При инфаркте миокарда, протекающем с депрессией сегмента ST (субэндокардиальном), тромболитическая терапия не показана. Исключение составляет трансмуральный заднебазальный инфаркт миокарда с депрессией сегмента SТ и высоким зубцом R в отведениях V1—V2.
Противопоказания к тромболитической терапии приводятся согласно рекомендациям Европейского кардиологического общества (1996).
Абсолютные противопоказания:
1) инсульт;
2) тяжелая травма;
3) хирургическое вмешательство или травма головы в предшествующие 3 недели;
4) желудочно-кишечное кровотечение в предшествующие 30 дней;
5) склонность к кровотечениям;
6) расслаивающая аневризма аорты.
Относительные противопоказания:
1) ПНМК в предшествующие 6 месяцев;
2) лечение непрямыми антикоагулянтами;
3) беременность;
4) пункция сосудов, не поддающихся прижатию;
5) травматичная СЛР;
6) неконтролируемая артериальная гипертензия (систолическое давление выше 180 мм рт. ст.);
7) недавнее лечение сетчатки с помощью лазера.
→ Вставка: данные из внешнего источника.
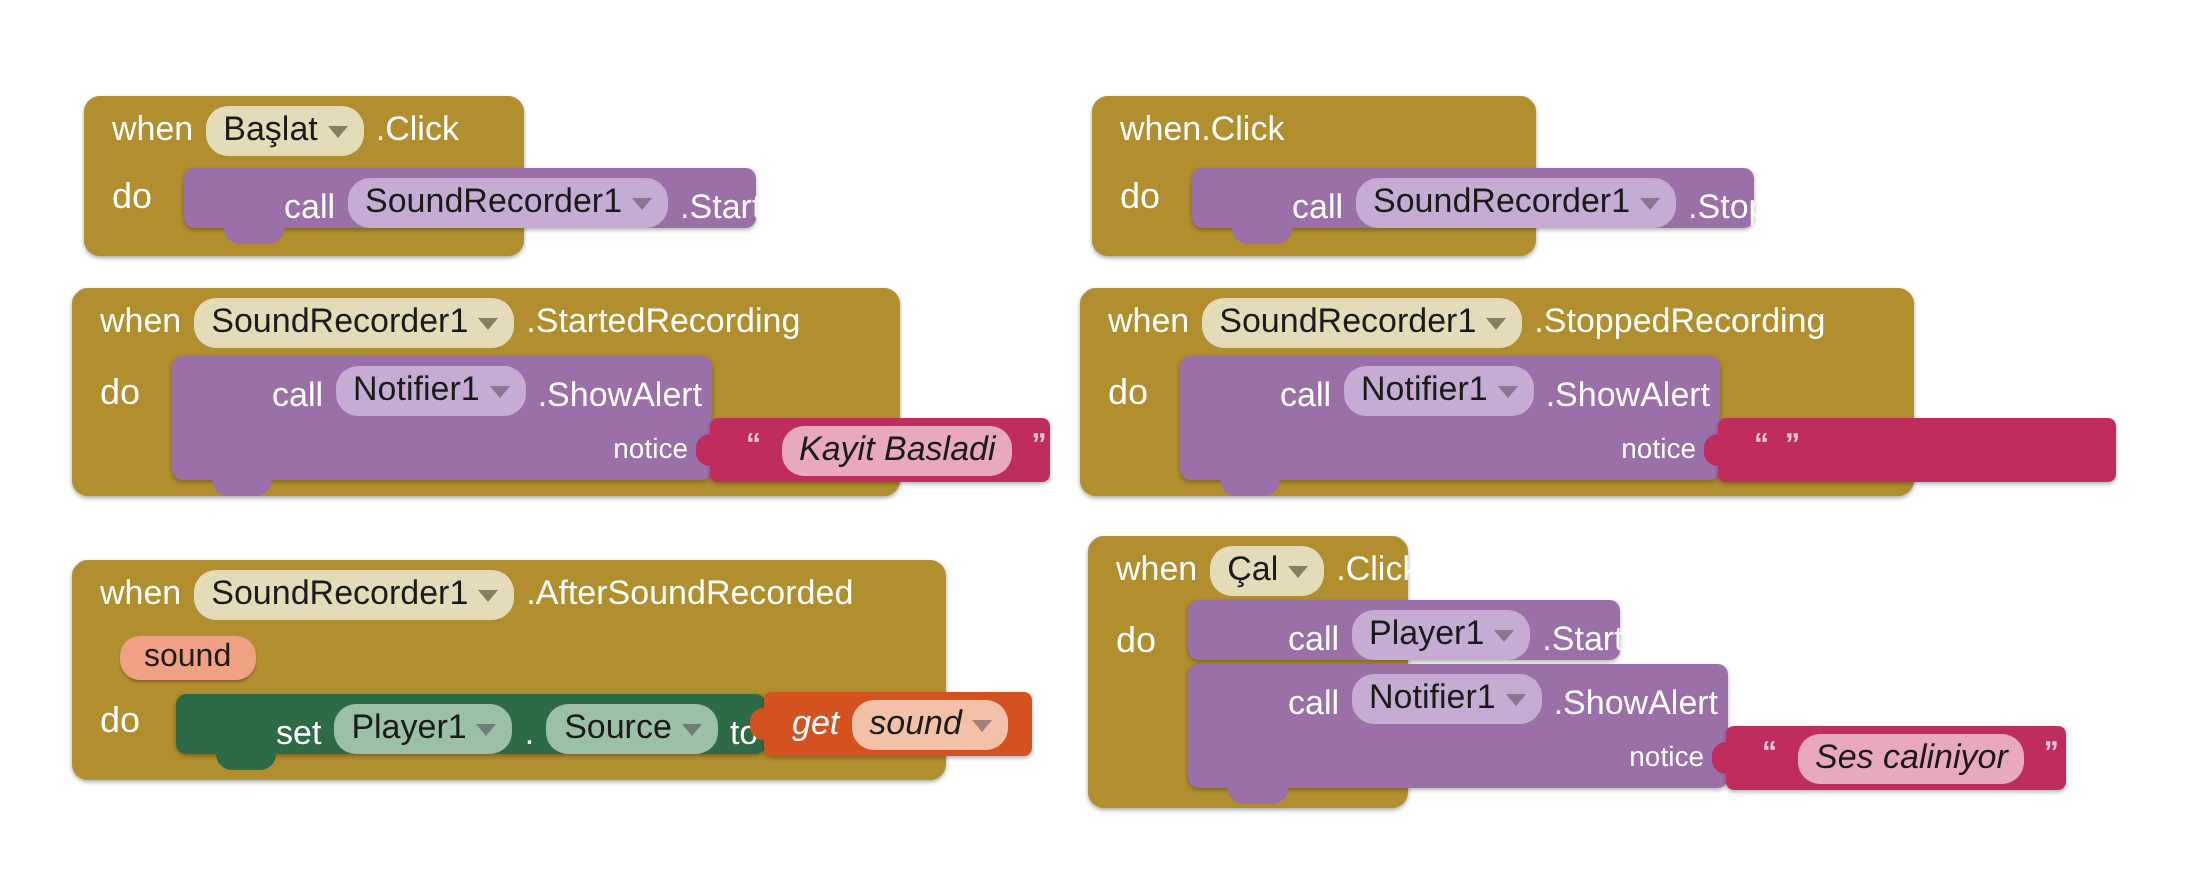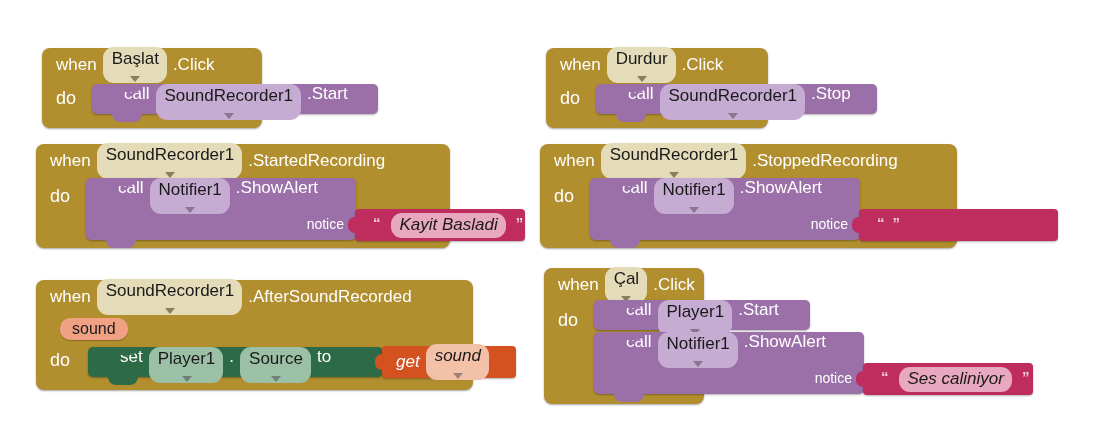--- a/index.html
+++ b/index.html
@@ -27,21 +27,21 @@
   .do-label{
     position:absolute;color:#ffffff;font-size:18px;left:14px;
   }
   .param-row{position:relative;height:30px;display:flex;align-items:center;padding-left:24px;}
 
   
   .fld{
     display:inline-flex;align-items:center;gap:5px;
     background:#E4DBB8;border-radius:11px;
     padding:1px 8px 2px 9px;margin:0 6px;
-    color:#1a1a1a;font-size:17px;line-height:22px;white-space:nowrap;flex-direction:column;
+    color:#1a1a1a;font-size:17px;line-height:22px;white-space:nowrap;
   }
   .fld.purple{background:#C6ABD2;}
   .fld.green{background:#9CC0A6;}
   .fld.pink{background:#E8A8C0;font-style:italic;}
   .fld.salmon{background:#F3C0A8;}
   .caret{
     width:0;height:0;border-left:5px solid transparent;border-right:5px solid transparent;
     border-top:6px solid rgba(60,50,30,.55);display:inline-block;position:relative;top:1px;
   }
   .fld.purple .caret,.fld.green .caret,.fld.pink .caret,.fld.salmon .caret{
@@ -49,22 +49,22 @@
   }
 
   
   .stmt{
     position:absolute;box-sizing:border-box;border-radius:5px;
     box-shadow:0 1px 2px rgba(0,0,0,.3);
   }
   .stmt.purple{background:#9B6FA8;}
   .stmt.green{background:#2D6B47;}
   .stmt-row{
-    height:30px;display:flex;align-items:flex-start;padding-left:32px;
-    color:#ffffff;font-size:17px;white-space:nowrap;
+    height:30px;display:flex;align-items:flex-end;padding-left:32px;
+    color:#ffffff;font-size:17px;white-space:nowrap;margin-left:18px;
   }
   .socket-row{
     height:32px;display:flex;align-items:center;justify-content:flex-end;
     padding-right:12px;color:#ffffff;font-size:14px;white-space:nowrap;
   }
   
   .notch{
     position:absolute;left:20px;top:0;width:30px;height:8px;
     background:inherit;border-radius:0 0 9px 9px;
   }
@@ -139,24 +139,20 @@
         <span>SoundRecorder1</span>
         <i class="caret"></i>
       </span>
       <span>.Start</span>
     </div>
   </div>
 
   <div class="blk event" style="left:546px;top:48px;width:222px;height:80px;">
     <div class="event-head">
       <span>when</span>
-      <span class="fld">
-        <span>Durdur</span>
-        <i class="caret"></i>
-      </span>
       <span>.Click</span>
     </div>
     <div class="event-body" style="height:46px;">
       <span class="do-label" style="top:6px;">do</span>
     </div>
   </div>
   <div class="stmt purple" style="left:596px;top:84px;width:281px;height:30px;">
     <div class="notch"></div>
     <div class="notch-b purple"></div>
     <div class="stmt-row">

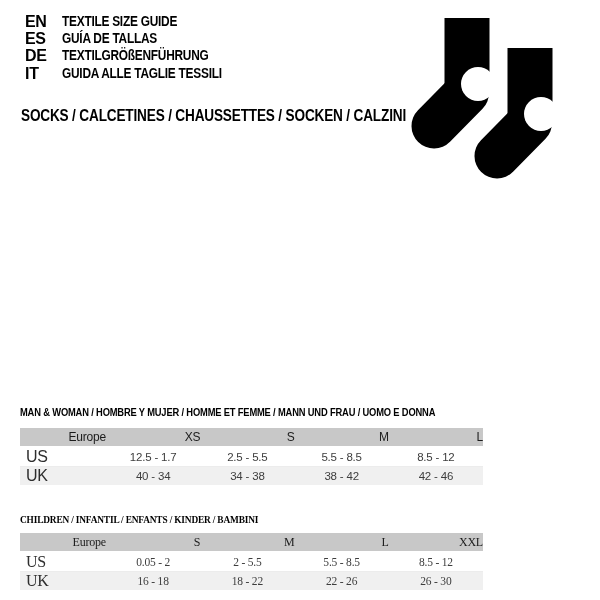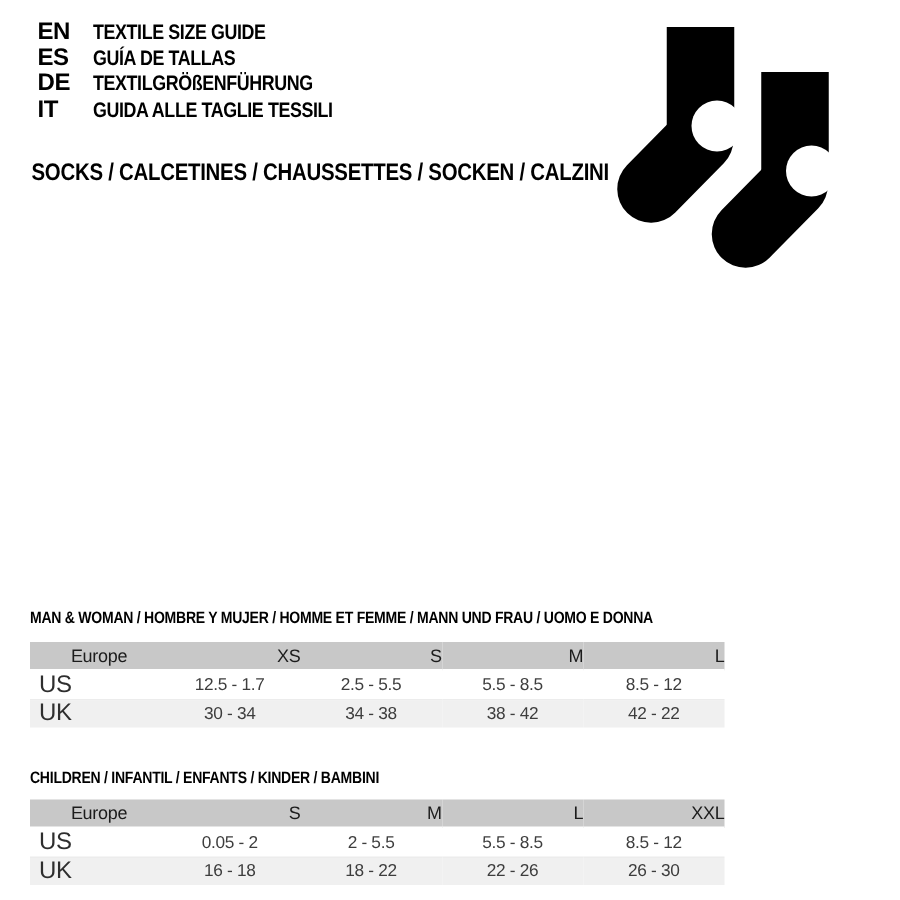--- a/index.html
+++ b/index.html
@@ -21,33 +21,33 @@
   .lang-label{font-size:14px;font-weight:bold;letter-spacing:-0.3px;}
   .lang-label .cond{transform-origin:0 50%;}
   
   .category{position:absolute;left:21px;top:107px;font-size:16px;font-weight:bold;letter-spacing:-0.2px;}
   
   .socks-svg{position:absolute;left:400px;top:0;width:200px;height:200px;}
   
   .tables{position:absolute;left:20px;top:405px;width:463px;}
   .size-section{position:absolute;left:0;width:463px;}
   .size-section.t0{top:0;}
-  .size-section.t1{top:107px;}
+  .size-section.t1{top:107px;font-family:Liberation Serif, serif;}
   .table-title{font-size:11px;font-weight:bold;letter-spacing:-0.2px;line-height:15px;height:15px;display:block;}
   .size-section table{
     border-collapse:collapse;table-layout:fixed;width:463px;margin-top:8px;
     font-size:12px;
   }
   .size-section.t1 table{margin-top:6px;}
   .size-section th{
     background:var(--header-bg);font-weight:normal;color:#1c1c1c;
     height:18px;padding:0;text-align:right;font-size:12px;letter-spacing:-0.2px;
     border-bottom:2px solid #ffffff;
   }
-  .size-section th.first{text-align:center;padding-left:6px;}
+  .size-section th.first{text-align:right;padding-left:6px;}
   .size-section td{
     height:17px;padding:0;text-align:center;color:var(--value-ink);
     font-size:11.5px;letter-spacing:-0.2px;
   }
   .size-section td.first{text-align:left;padding-left:6px;color:#2e2e2e;font-size:16px;}
   .size-section tr.row-0 td{background:#ffffff;border-bottom:1px solid #ececec;}
   .size-section tr.row-1 td{background:var(--alt-row-bg);}
 </style>
 </head>
 <body>
@@ -115,24 +115,24 @@
       <tbody>
           <tr class="row-0">
             <td class="first">US</td>
             <td>12.5 - 1.7</td>
             <td>2.5 - 5.5</td>
             <td>5.5 - 8.5</td>
             <td>8.5 - 12</td>
           </tr>
           <tr class="row-1">
             <td class="first">UK</td>
-            <td>30 - 34</td>
+            <td>40 - 34</td>
             <td>34 - 38</td>
             <td>38 - 42</td>
-            <td>42 - 22</td>
+            <td>42 - 46</td>
           </tr>
         </tbody>
     </table>
   </section>
 
   <section class="size-section t1">
     <span class="table-title"><span class="cond">CHILDREN / INFANTIL / ENFANTS / KINDER / BAMBINI</span></span>
     <table>
       <colgroup>
           <col style="width:86px">

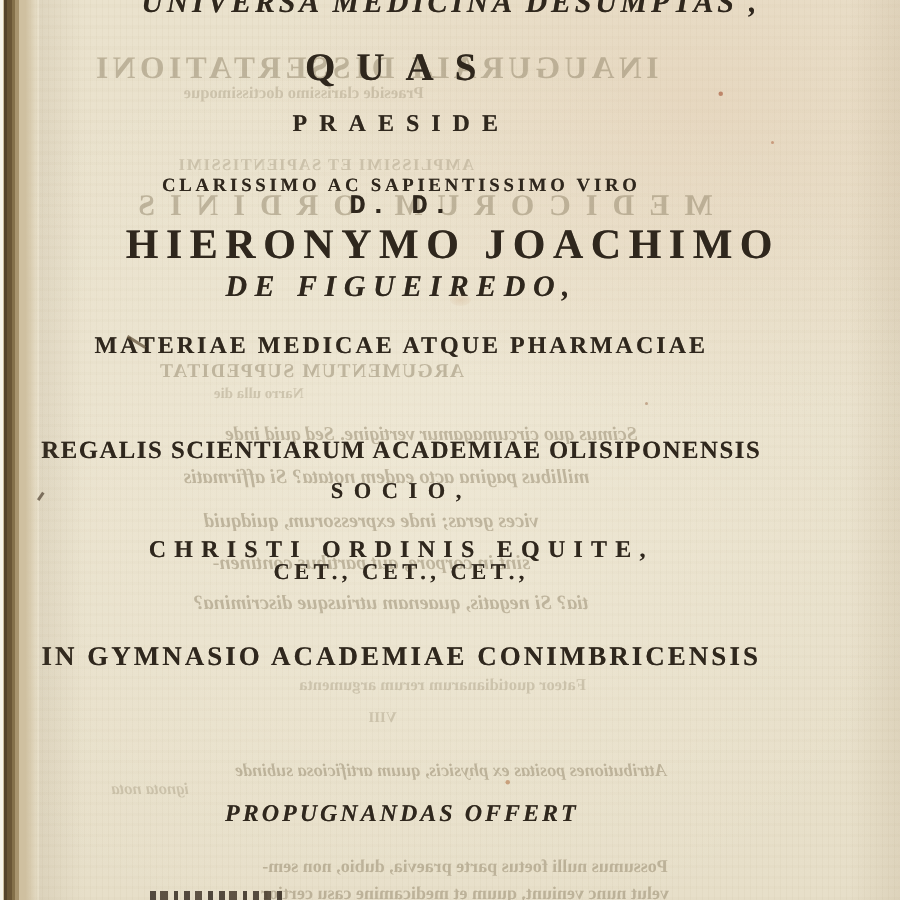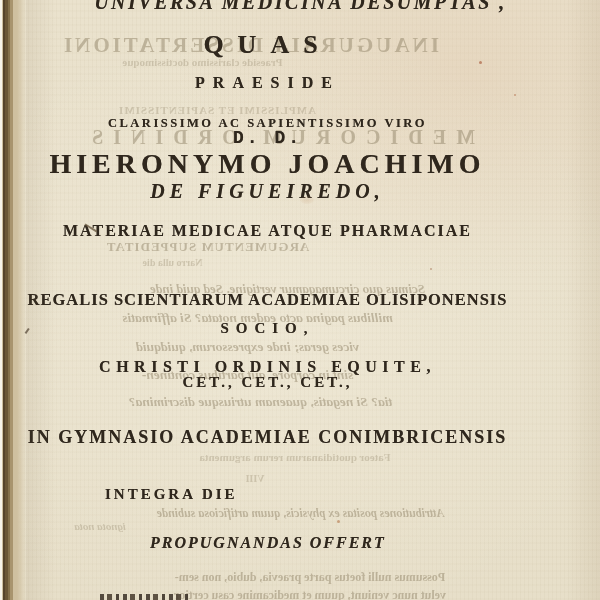--- a/index.html
+++ b/index.html
@@ -80,29 +80,28 @@
   <div class="ghost it" style="left:78px;top:506px;width:445px;font-size:12px;">Attributiones positas ex physicis, quum artificiosa subinde</div>
   <div class="ghost it light" style="left:60px;top:520px;width:80px;font-size:11px;">ignota nota</div>
   <div class="ghost" style="left:95px;top:570px;width:430px;font-size:12px;">Possumus nulli foetus parte praevia, dubio, non sem-</div>
   <div class="ghost" style="left:90px;top:588px;width:440px;font-size:12px;">velut nunc veniunt, quum et medicamine casu certior</div>
 
   <div class="line it" style="left:38px;width:525px;top:-9px;font-size:20px;letter-spacing:2.5px;">UNIVERSA MEDICINA DESUMPTAS ,</div>
   <div class="line" style="top:74px;font-size:16px;letter-spacing:8px;">PRAESIDE</div>
   <div class="line" style="top:30px;font-size:26px;letter-spacing:14px;">QUAS</div>
   <div class="line" style="top:105px;font-size:12.5px;letter-spacing:2.5px;margin-top:11px;">CLARISSIMO AC SAPIENTISSIMO VIRO</div>
   <div class="line" style="top:128px;font-size:18px;letter-spacing:3px;font-family:Liberation Mono, monospace;">D. D.</div>
-  <div class="line" style="top:148px;font-size:28px;letter-spacing:5px;">HIERONYMO JOACHIMO</div>
+  <div class="line" style="top:148px;font-size:28px;letter-spacing:5px;text-align:right;">HIERONYMO JOACHIMO</div>
   <div class="line" style="top:180px;font-size:20px;letter-spacing:5px;font-style:italic;">DE FIGUEIREDO,</div>
   <div class="line" style="top:222px;font-size:16px;letter-spacing:2px;">MATERIAE MEDICAE ATQUE PHARMACIAE</div>
   <div class="line" style="top:290px;font-size:16.5px;letter-spacing:1px;">REGALIS SCIENTIARUM ACADEMIAE OLISIPONENSIS</div>
   <div class="line" style="top:320px;font-size:15px;letter-spacing:7px;">SOCIO,</div>
   <div class="line" style="top:358px;font-size:16px;letter-spacing:5.5px;">CHRISTI ORDINIS EQUITE,</div>
   <div class="line" style="top:374px;font-size:15px;letter-spacing:3px;">CET., CET., CET.,</div>
   <div class="line" style="top:427px;font-size:18px;letter-spacing:2px;">IN GYMNASIO ACADEMIAE CONIMBRICENSIS</div>
-  <div class="line" style="left:105px;width:auto;text-align:left;top:486px;font-size:15px;letter-spacing:3px;">INTEGRA DIE</div>
   <div class="line it" style="left:150px;width:auto;text-align:center;top:534px;font-size:16px;letter-spacing:2px;">PROPUGNANDAS OFFERT</div>
 
   <div id="clip-frag"></div>
 
   <div id="slash-mark"></div>
   <div id="comma-mark"></div>
   <div class="speck" style="left:479px;top:61px;width:3px;height:3px;background:#a85b3c;opacity:.65;"></div>
   <div class="speck" style="left:514px;top:94px;width:2px;height:2px;background:#b06a45;opacity:.55;"></div>
   <div class="speck" style="left:337px;top:520px;width:3px;height:3px;background:#b4764a;opacity:.6;"></div>
   <div class="speck" style="left:430px;top:268px;width:2px;height:2px;background:#9c6a48;opacity:.5;"></div>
При наличии относительных противопоказаний в каждой конкретной клинической ситуации необходимо оценить не только риск, но и предполагаемую пользу тромболитической терапии, руководствуясь тем, что инфаркт миокарда – это заболевание, непосредственно угрожающее жизни.
Для тромболитической терапии используют стрептокиназу (СК; стрептаза, кабикиназа, авелизин). СК активирует плазминоген, в результате чего он превращается в плазмин, который переводит фибрин в растворимое состояние. Препарат вводят внутривенно капельно в дозе 1 500 000 ЕД в 100 мл 0,9 %-го раствора натрия хлорида в течение 20–30 мин. При повышенном риске аллергических реакций перед введением СК внутривенно струйно вводят 30 мг преднизолона, хотя это не является обязательным. Лечение СК результативно в первые 6—12 ч инфаркта миокарда. Эффективность терапии СК повышается при назначении ацетилсалициловой кислоты, но не гепарина.
Признаки эффективности тромболитической терапии:
1) прекращение ангинозной боли;
2) нормализация или значительное смещение сегмента ST к изоэлектрической линии (при этом зубец Т обычно остается отрицательным, а патологический зубец Q либо уменьшается, либо не изменяется);
3) появление реперфузионных аритмий (ускоренный идиовентрикулярный ритм, желудочковые экстрасистолы, желудочковая тахикардия, фибрилляция желудочков, АВ-блокады и др.).
Следует отметить, что сократительная способность миокарда при реперфузип восстанавливается не сразу (феномен «оглушенного миокарда»).
Осложнения тромболитической терапии
1. Реперфузионные аритмии – самое частое осложнение тромболитической терапии и одновременно косвенное свидетельство восстановления коронарного кровотока. Их лечение осуществляется по общим принципам.
2. Феномен «оглушенного миокарда» проявляется признаками острой застойной сердечной недостаточности.
Реокклюзия коронарной артерии наблюдается в 15–20 % случаев, может протекать бессимптомно или проявляться возобновлением ангинозной боли и ухудшением гемодинамики. Для лечения этого осложнения используют внутривенное капельное введение нитроглицерина, назначают гепарин и ацетилсалициловую кислоту.
3. Кровотечения. При кровотечении из мест пункции вен достаточно наложить давящую повязку, не прекращая введения тромболитического препарата. Следует избегать пункции крупных (особенно неспадающихся) сосудов.
При тяжелом кровотечении в качестве ингибитора фибринолиза внутривенно вводят 100 мл 5%-го раствора АКК.
4. Артериальная гипотензия обычно корригируется снижением скорости введения СК. Если этого недостаточно, то введение тромболитического препарата прекращают, приподнимают нижние конечности пациента на 20°, проводят инфузионную терапию. В тяжелых случаях назначают глюкокортикоидные гормоны (преднизолон по 30–60 мг). При упорной артериальной гипотензии необходимо убедиться, что она не связана с внутренним кровотечением!